Top of Material supplied
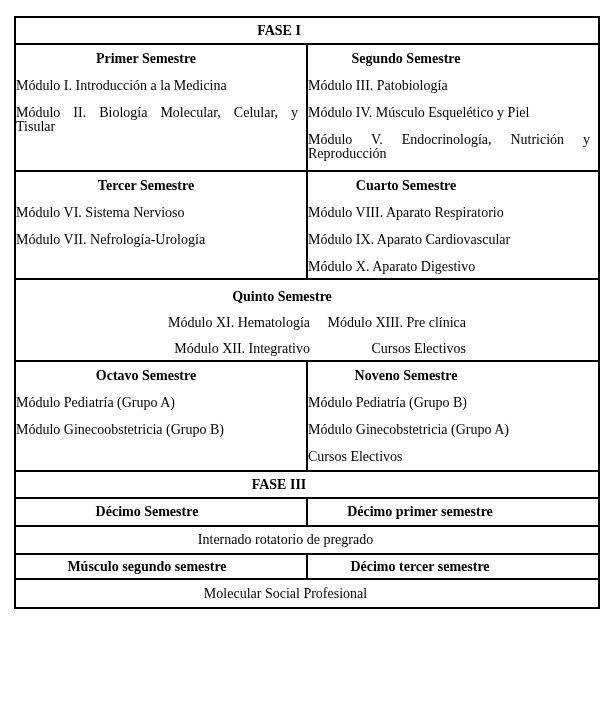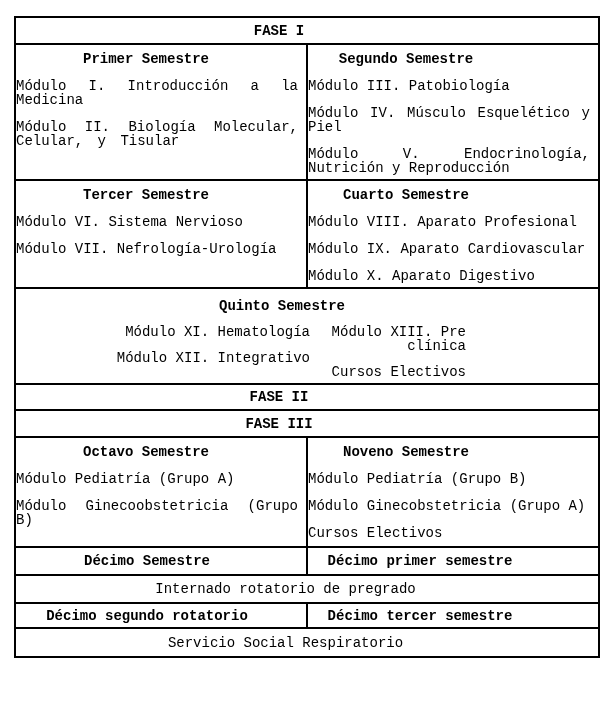--- a/index.html
+++ b/index.html
@@ -8,7 +8,7 @@
     width: 562px;
     height: 720px;
     background: #ffffff;
-    font-family: Liberation Mono, monospace;
+    font-family: Liberation Serif, serif;
     color: #000000;
   }
   table.curriculum {

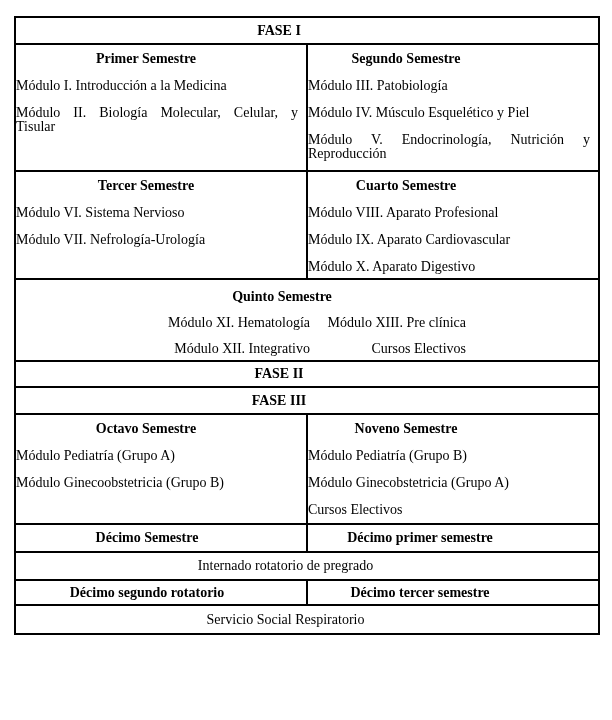--- a/index.html
+++ b/index.html
@@ -112,7 +112,7 @@
         </td>
         <td class="cell">
           <div class="sem-h shift-r">Cuarto Semestre</div>
-          <p class="mod">Módulo VIII. Aparato Profesional</p>
+          <p class="mod">Módulo VIII. Aparato Respiratorio</p>
           <p class="mod">Módulo IX. Aparato Cardiovascular</p>
           <p class="mod">Módulo X. Aparato Digestivo</p>
         </td>

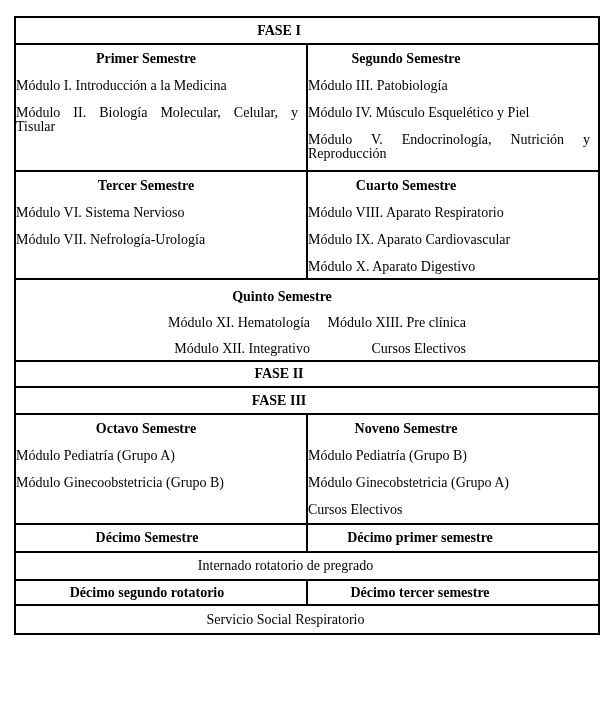--- a/index.html
+++ b/index.html
@@ -134,9 +134,6 @@
         </td>
       </tr>
 
-      <tr style="height:26px">
-        <td colspan="2" class="fase">FASE II</td>
-      </tr>
 
 
       <tr style="height:27px">

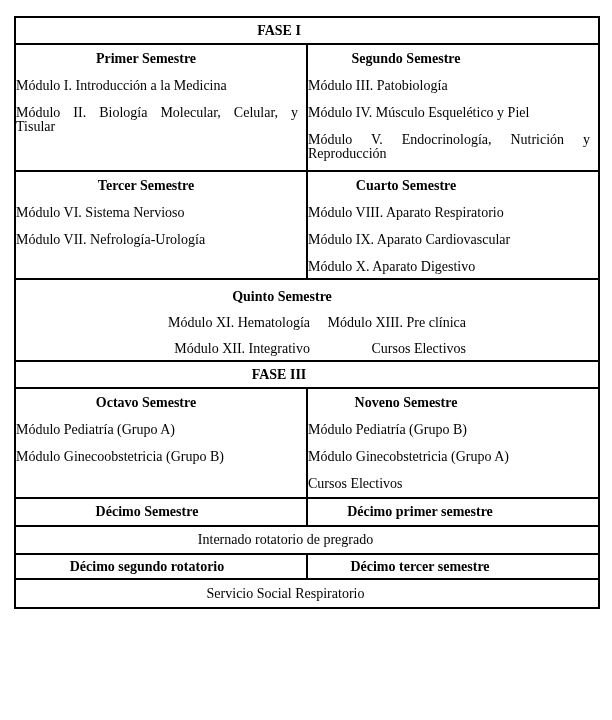--- a/index.html
+++ b/index.html
@@ -136,10 +136,6 @@
 
 
 
-      <tr style="height:27px">
-        <td colspan="2" class="fase">FASE III</td>
-      </tr>
-
       <tr style="height:110px">
         <td class="cell">
           <div class="sem-h shift-l">Octavo Semestre</div>
@@ -152,6 +148,10 @@
           <p class="mod">Módulo Ginecobstetricia (Grupo A)</p>
           <p class="mod">Cursos Electivos</p>
         </td>
+      </tr>
+
+      <tr style="height:27px">
+        <td colspan="2" class="fase">FASE III</td>
       </tr>
 
       <tr style="height:28px">

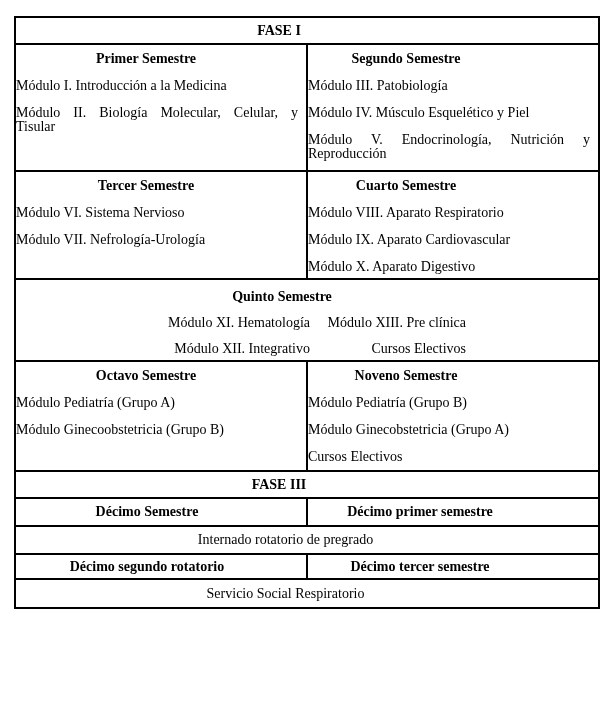--- a/index.html
+++ b/index.html
@@ -164,7 +164,7 @@
       </tr>
 
       <tr style="height:25px">
-        <td class="dhead dl">Décimo segundo rotatorio</td>
+        <td class="dhead dl">Músculo segundo semestre</td>
         <td class="dhead dr">Décimo tercer semestre</td>
       </tr>
 

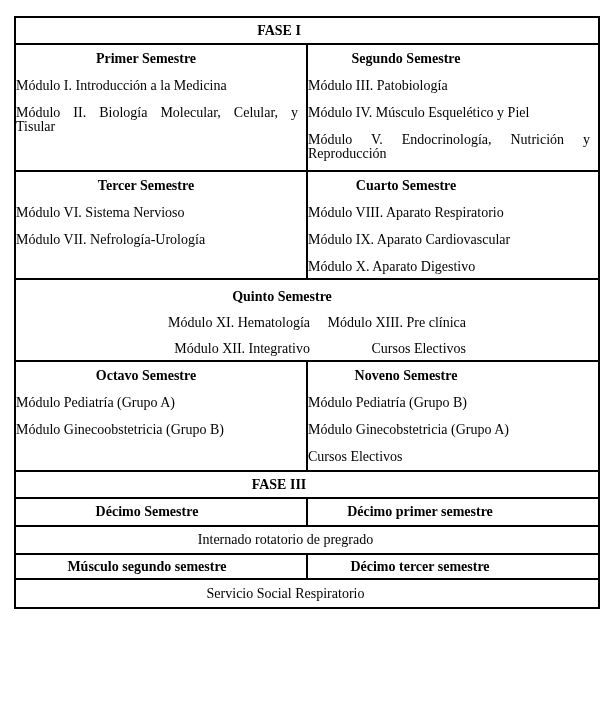--- a/index.html
+++ b/index.html
@@ -169,7 +169,7 @@
       </tr>
 
       <tr style="height:29px">
-        <td colspan="2" class="full-c">Servicio Social Respiratorio</td>
+        <td colspan="2" class="full-c">Molecular Social Profesional</td>
       </tr>
 
     </tbody>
Bottom of Material supplied
- **What you need to do**: Quote verbatim every line starting at the line that contains "-164,7 +164,7 @@" and ending with the last line of the records; omit all pictures.

- **Response to the exercise**:
@@ -164,7 +164,7 @@
       </tr>
 
       <tr style="height:25px">
-        <td class="dhead dl">Décimo segundo rotatorio</td>
+        <td class="dhead dl">Músculo segundo semestre</td>
         <td class="dhead dr">Décimo tercer semestre</td>
       </tr>
 

--- a/index.html
+++ b/index.html
@@ -169,7 +169,7 @@
       </tr>
 
       <tr style="height:29px">
-        <td colspan="2" class="full-c">Servicio Social Respiratorio</td>
+        <td colspan="2" class="full-c">Molecular Social Profesional</td>
       </tr>
 
     </tbody>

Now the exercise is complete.